O êxito do Plano Real dependerá agudamente da capacidade de FHC de agir no momento propício, ou seja, enquanto é tempo. Se perder a maré cheia dos primeiros meses de mandato e não fizer logo, com muita coragem, ousadia e firmeza, o que precisa ser feito, é difícil imaginar que tenha condições de fazer algo mais tarde. O primeiro ano do novo governo valerá mais, em termos de poder transformador, do que os três anos restantes.
A base desse prognóstico é uma análise da dinâmica do mandato presidencial no Brasil. A distribuição do poder, em nosso presidencialismo, é muito desigual ao longo do tempo. Há um padrão básico na evolução das relações entre o Executivo e o Congresso durante o mandato presidencial –um padrão com graves consequências sobre a condução da política econômica e os esforços de ajuste fiscal. Qual é esse padrão e como entendê-lo?
O pano de fundo é um sistema partidário frouxo, fragmentário e indisciplinado. Ao assumir o cargo, o presidente possui um fabuloso capital político que lhe permite agir com grande desenvoltura, mesmo sem contar com uma maioria estável no Congresso. O Executivo está com a bola e o resto do sistema político, ainda desorganizado, não tem como resistir às iniciativas do novo presidente. É a lua-de-mel com o poder.
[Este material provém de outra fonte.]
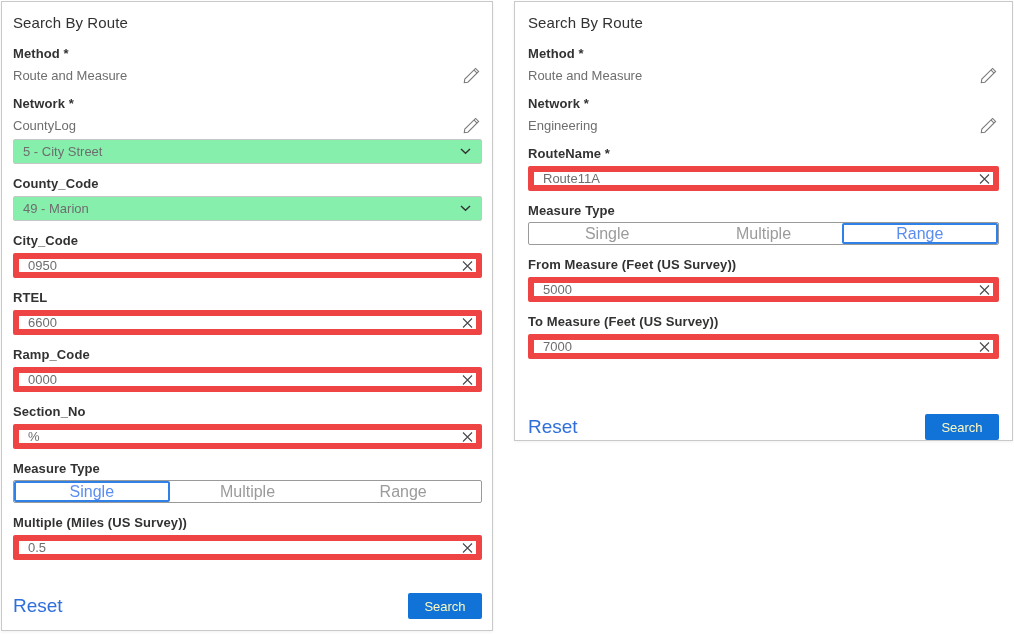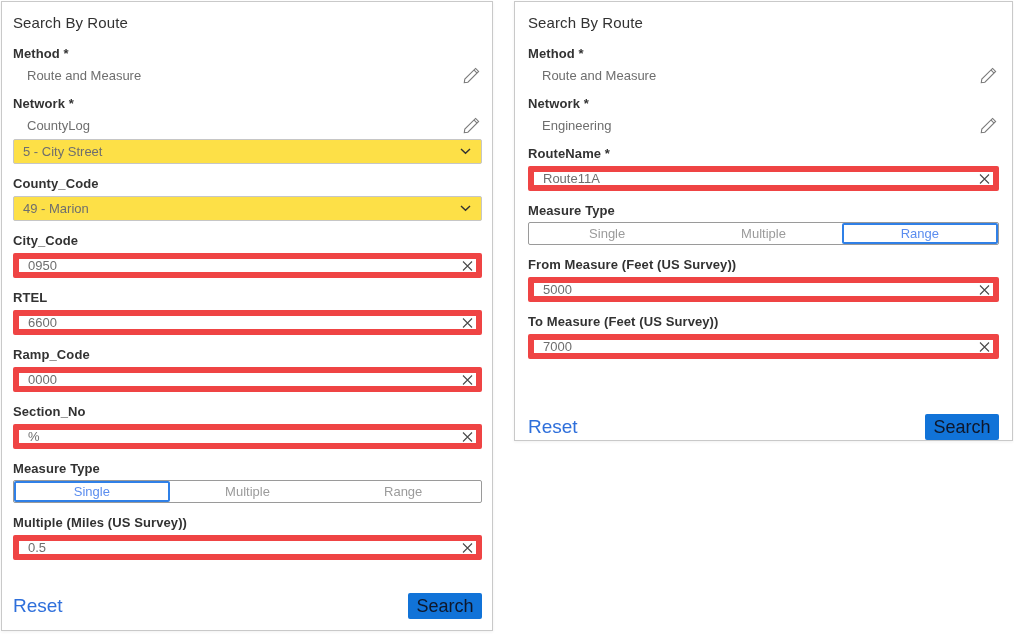--- a/index.html
+++ b/index.html
@@ -43,7 +43,6 @@
     font-size: 13px;
     color: #6e6e6e;
     min-height: 18px;
-    margin-left: 14px;
   }
   .edit-btn { display: flex; align-items: center; cursor: pointer; padding-right: 2px; }
 

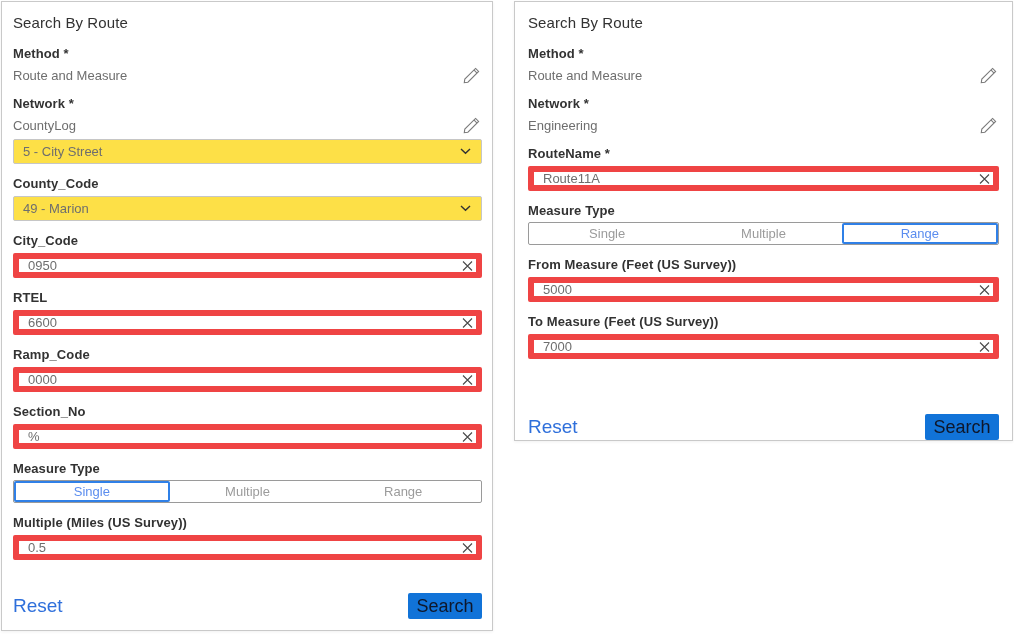--- a/index.html
+++ b/index.html
@@ -58,7 +58,7 @@
     font-size: 13px;
     color: #6e6e6e;
     cursor: pointer;
-    background: #fde047;
+    background: #86efac;
   }
 
   .input-wrap { position: relative; margin-top: 5px; }

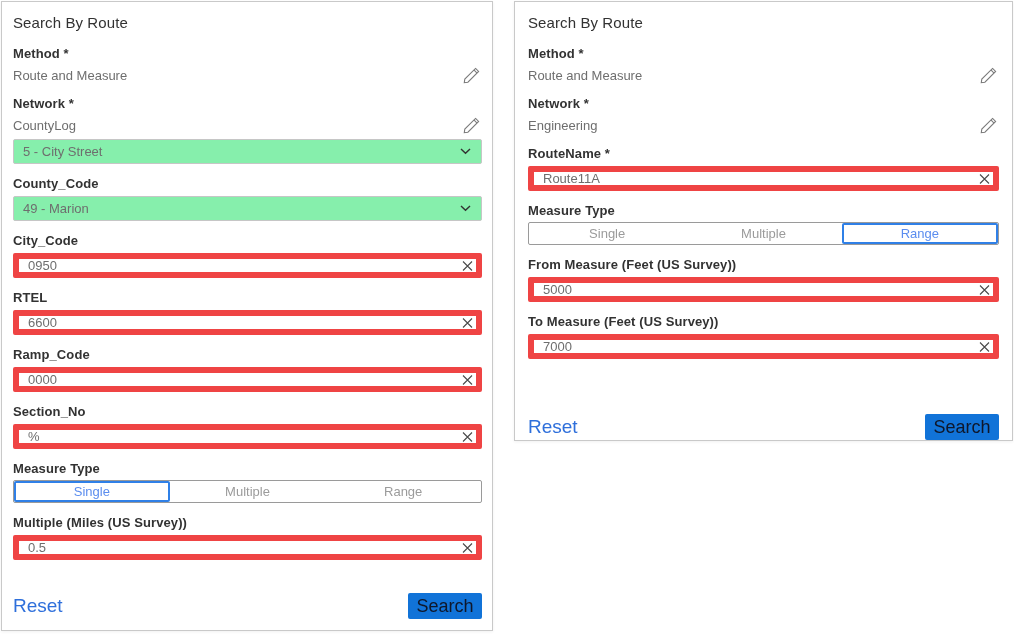--- a/index.html
+++ b/index.html
@@ -95,7 +95,7 @@
     display: flex;
     align-items: center;
     justify-content: center;
-    font-size: 13px;
+    font-size: 16px;
     color: #9b9b9b;
     cursor: pointer;
   }

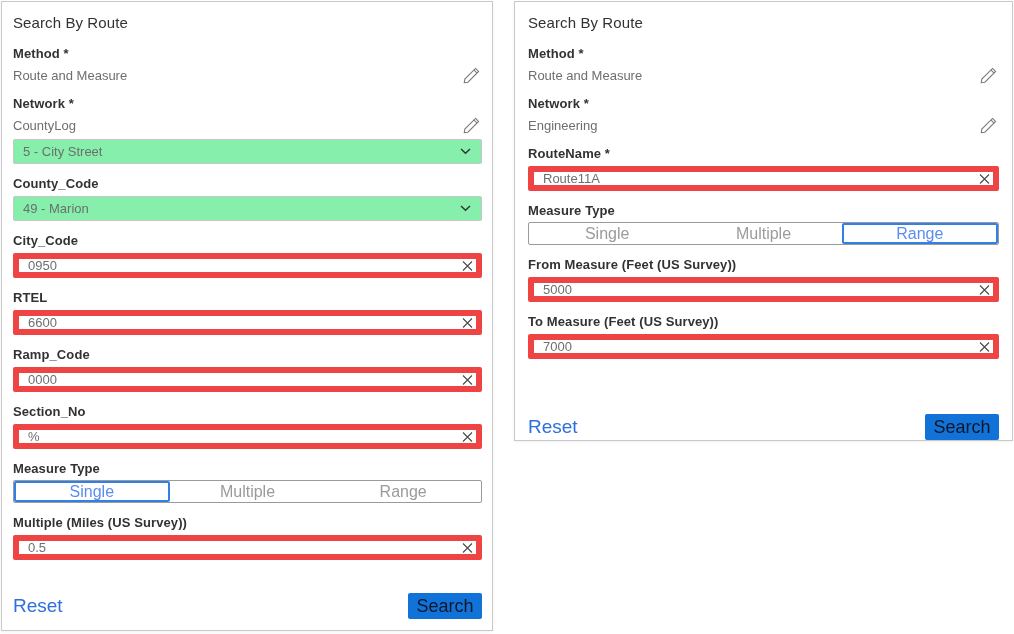--- a/index.html
+++ b/index.html
@@ -119,12 +119,12 @@
   }
   .search-btn {
     background: #1173d8;
-    color: #0f172a;
+    color: #fef9c3;
     border: none;
     border-radius: 2px;
     width: 74px;
     height: 26px;
-    font-size: 18px;
+    font-size: 13px;
     font-family: inherit;
     cursor: pointer;
   }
Com o tempo, contudo, esse quadro rapidamente se altera. A situação econômica não melhora, as promessas de campanha não se materializam, os lobbies e interesses corporativos se rearticulam e governadores e estatais assumem as rédeas de suas bancadas. A contrapartida, é que o capital político do presidente, vai se depreciando a uma taxa determinada pelo desgaste, inépcia, falta de liderança e lassidão moral do chefe do Executivo.
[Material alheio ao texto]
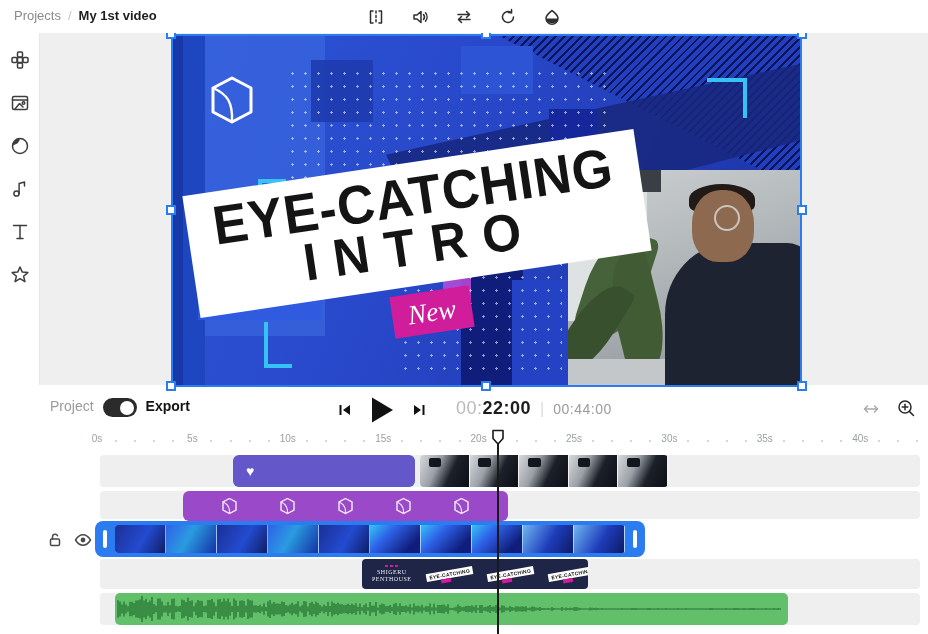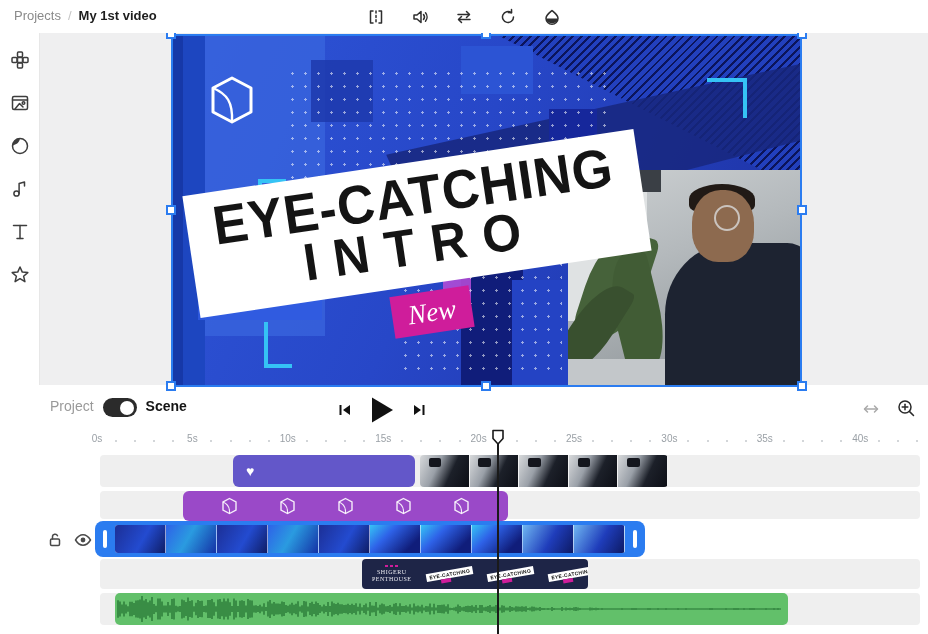--- a/index.html
+++ b/index.html
@@ -327,7 +327,7 @@
       <span class="switch">
         <span class="switch-knob"></span>
       </span>
-      <span class="mode-right">Scene</span>
+      <span class="mode-right">Export</span>
     </div>
 
     <div class="playback">

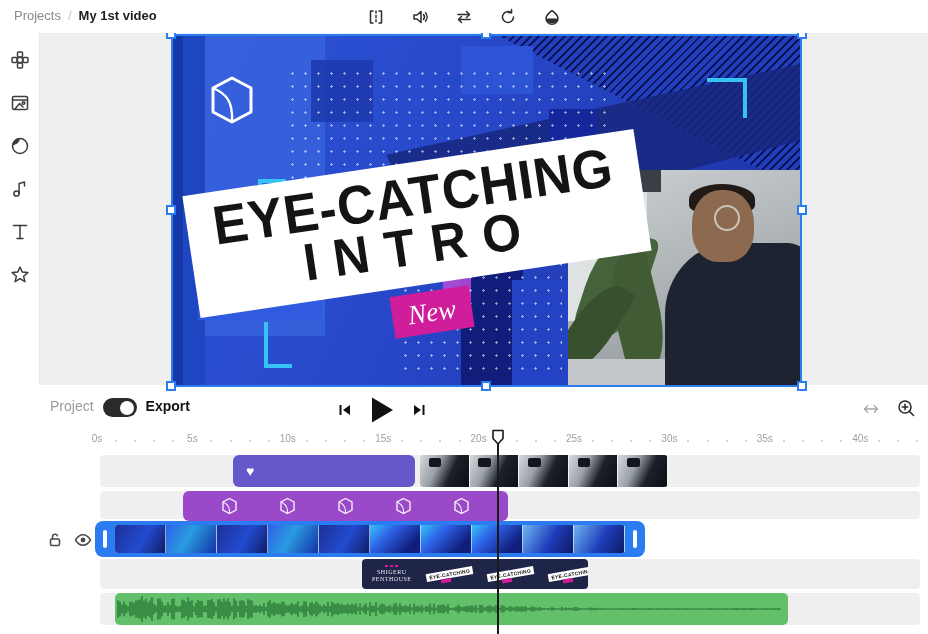--- a/index.html
+++ b/index.html
@@ -350,6 +350,13 @@
       </span>
     </div>
 
+    <div class="timecode">
+      <span>
+        <span class="tc-gray">00:</span><span class="tc-main">22:00</span>
+      </span>
+      <span class="tc-sep">|</span>
+      <span class="tc-total">00:44:00</span>
+    </div>
 
     <div class="tl-zoom">
       <span class="zbtn">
Por volta da metade do mandato, o presidente já se tornou presa fácil. A essa altura do jogo, o barômetro da pressão política sobre o Executivo –refletindo a confluência de uma extraordinária gama de motivações e interesses– anuncia chuvas e trovoadas nos céus de Brasília. A tempestade desaba. O Congresso e os governadores passam a dominar a partida, enquanto o Executivo, acuado, limita-se a administrar sua sobrevivência. O fisiologismo prospera e o governo afunda na mais completa paralisia decisória.
Com pequenas variações, foi essa a dinâmica do mandato presidencial nos governos Figueiredo, Sarney e Collor. No mandato-tampão Itamar, o ímpeto reformador do Executivo –se é que se pode falar nesses termos– naufragou na maré baixa da fracassada revisão constitucional. Tem toda a razão, portanto, Sérgio Motta, secretário-geral do PSDB, quando afirma que a "sarneyzação" será inevitável, caso FHC não consiga criar um "momentum" favorável já nos primeiros seis meses de governo.
O problema do "mandato quebrado", é curioso notar, vem de longe na política brasileira. Como relata Thomas Skidmore, em "Brasil de Getúlio a Castelo", era comum, nos anos 50, a observação de que "só existe governo no Brasil durante a primeira metade do mandato presidencial –a outra metade é consumida elegendo o próximo presidente". O federalismo truncado da Constituição de 88 apenas agravou o problema.
FHC, o político, sempre se notabilizou por sua disposição em conciliar e contemporizar. FHC, o ministro, marcou sua passagem na Fazenda pela construção de um discurso correto e pela incomparável maestria com que soube invocar razões e pretextos para não agir. FHC, o candidato, conduziu uma campanha vitoriosa, zarpando na montante do Real e abrigando um mais que generoso leque de alianças.
O que se espera do novo presidente, contudo, é que ele suba à altura do que o momento exige –que seja capaz de enfrentar, agir e liderar. A revisão constitucional é importante, mas ela não pode tornar-se pretexto para a inação. Existem áreas críticas –medidas cruciais para a estabilização, como a privatização dos bancos oficiais– que não dependem de alteração constitucional. A maré subiu. Ela não voltará a se erguer tão cedo nas praias brasileiras.